Different factors may limit the impact of the present research. The loss of participants between T1 and T2 or the lack of adherence of several participants to the intervention may have hampered the evaluation or the consolidation of intervention effects. Nonetheless, these facts could be related to the characteristics of the sample. For the sake of ecological validity, the current study's sample includes a diverse community-based elderly group who was not proactively searching for singing activities nor has bonds or formed a choir before the intervention. Indeed, the study includes participants of a low socio-economic background with low levels of formal education and low MoCA scores. These variables and others, such as subjective well-being or perceived physical and mental health, can affect intervention outcomes (for an extended discussion, see Galinha, Fernandes, et al., 2020). Additionally, variables such as gender distribution in intervention groups may limit generalizability of present results, since more females than males were present in the sample. Consequently, future studies should address the aforementioned and related variables' effects on GS interventions' benefits and outcomes. Future studies will also benefit from more control on the activities the control group and the intervention group are participating in, since unbalanced participation in those activities may bias group comparison results.

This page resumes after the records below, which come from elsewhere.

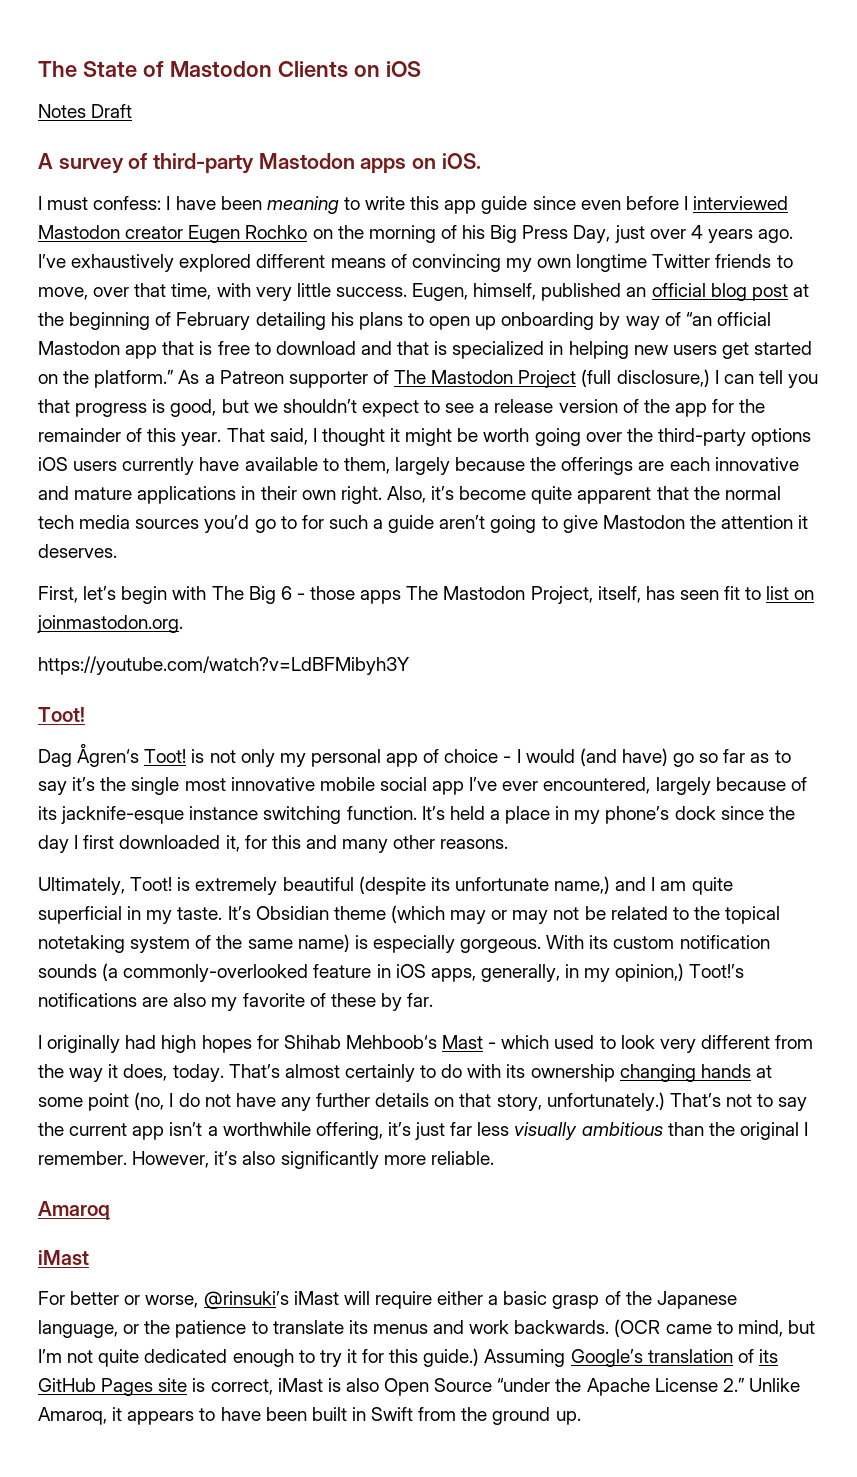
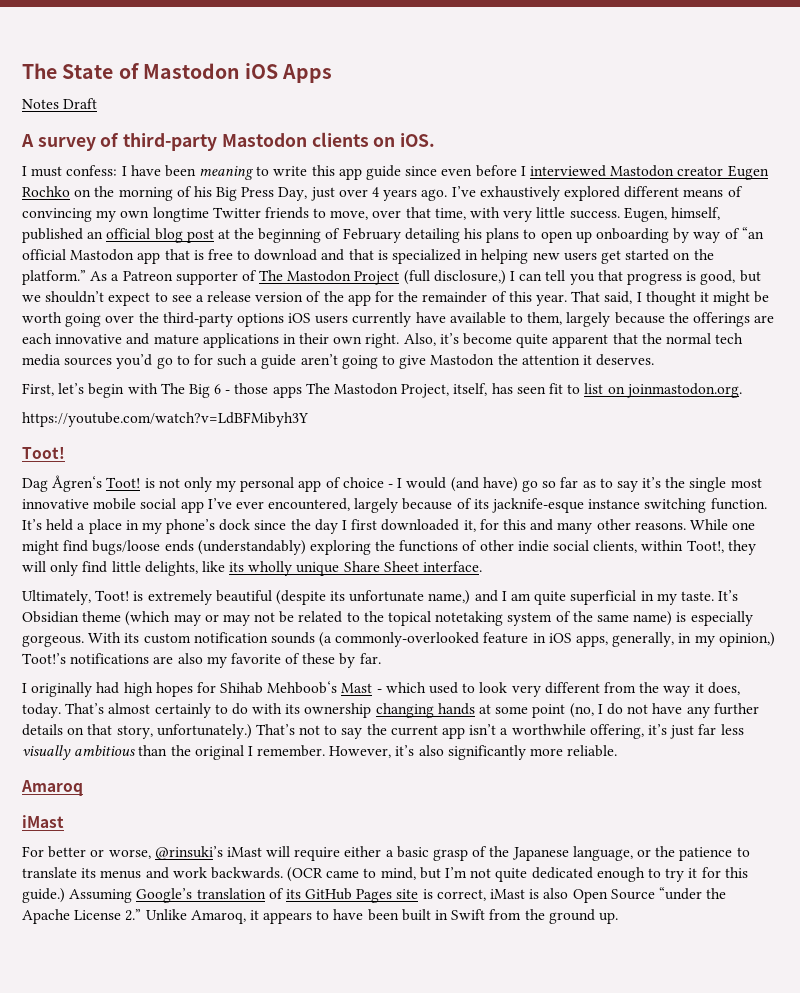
- The State of Mastodon Clients on iOS
+ The State of Mastodon iOS Apps
- A survey of third-party Mastodon apps on iOS.
+ A survey of third-party Mastodon clients on iOS.
+ While one might find bugs/loose ends (understandably) exploring the functions of other indie social clients, within Toot!, they will only find little delights, like its wholly unique Share Sheet interface.

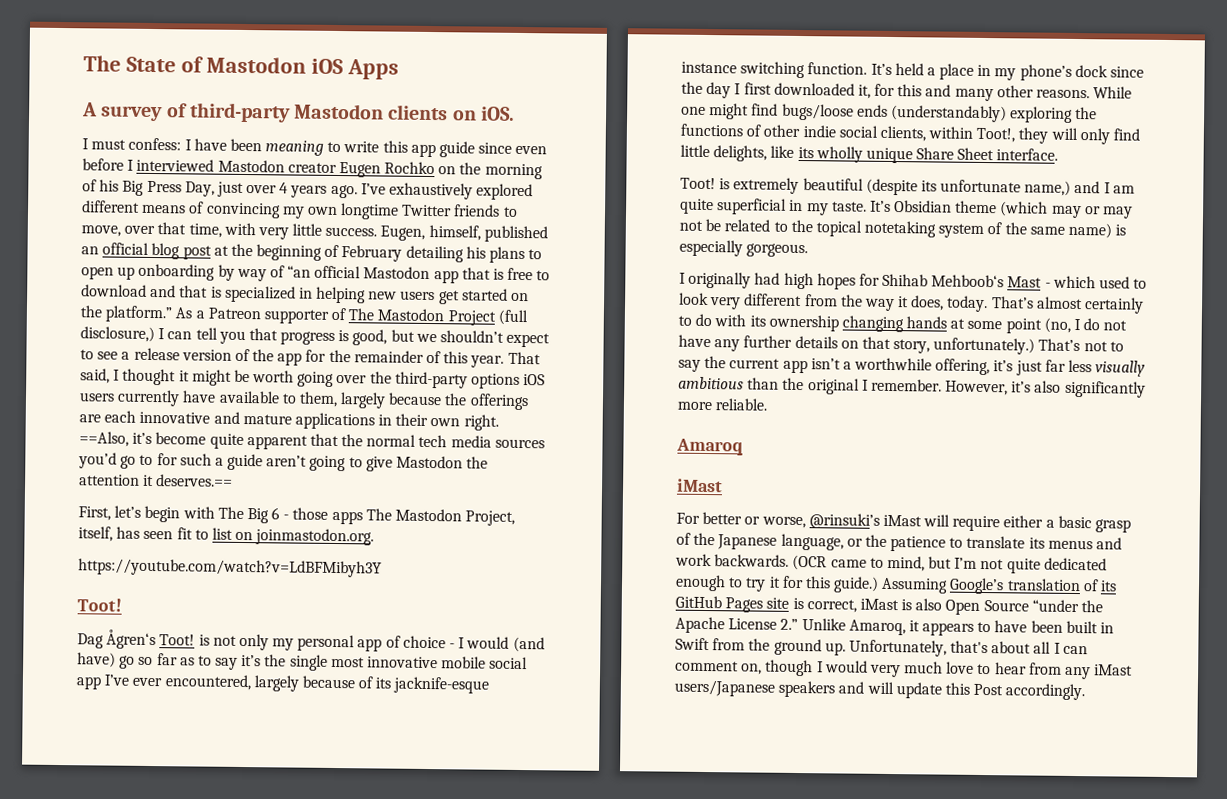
- Notes Draft
- Also, it’s become quite apparent that the normal tech media sources you’d go to for such a guide aren’t going to give Mastodon the attention it deserves.
+ ==Also, it’s become quite apparent that the normal tech media sources you’d go to for such a guide aren’t going to give Mastodon the attention it deserves.==
- Ultimately, Toot! is extremely beautiful (despite its unfortunate name,) and I am quite superficial in my taste.
+ Toot! is extremely beautiful (despite its unfortunate name,) and I am quite superficial in my taste.
- With its custom notification sounds (a commonly-overlooked feature in iOS apps, generally, in my opinion,) Toot!’s notifications are also my favorite of these by far.
+ Unfortunately, that's about all I can comment on, though I would very much love to hear from any iMast users/Japanese speakers and will update this Post accordingly.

In summary, results of the present study confirmed and extend previous findings on the positive effects of GS on cognitive functions and showed preliminary evidence of a protective effect of GS interventions on systemic inflammation. Furthermore, they highlight that different dimensions of these interventions may promote different aspects of cognitive function. Additionally, mediation analyses failed to support the initial hypothesis that social and physiological factors may mediate the effects of GS on cognition, but provided initial evidence supporting the moderating role that engagement in GS interventions may play in the relationship between respiratory function and SWB and cognitive improvement. Consequently, our results highlight the importance of considering informal socialization and breathing exercises in the design of multidimensional GS interventions as a way to maximize their benefits on older adults' cognition, social engagement, and physiological health, thus being a potential cost-effective way to promote cognitive function, social well-being, and health in vulnerable elderly populations from day care centers.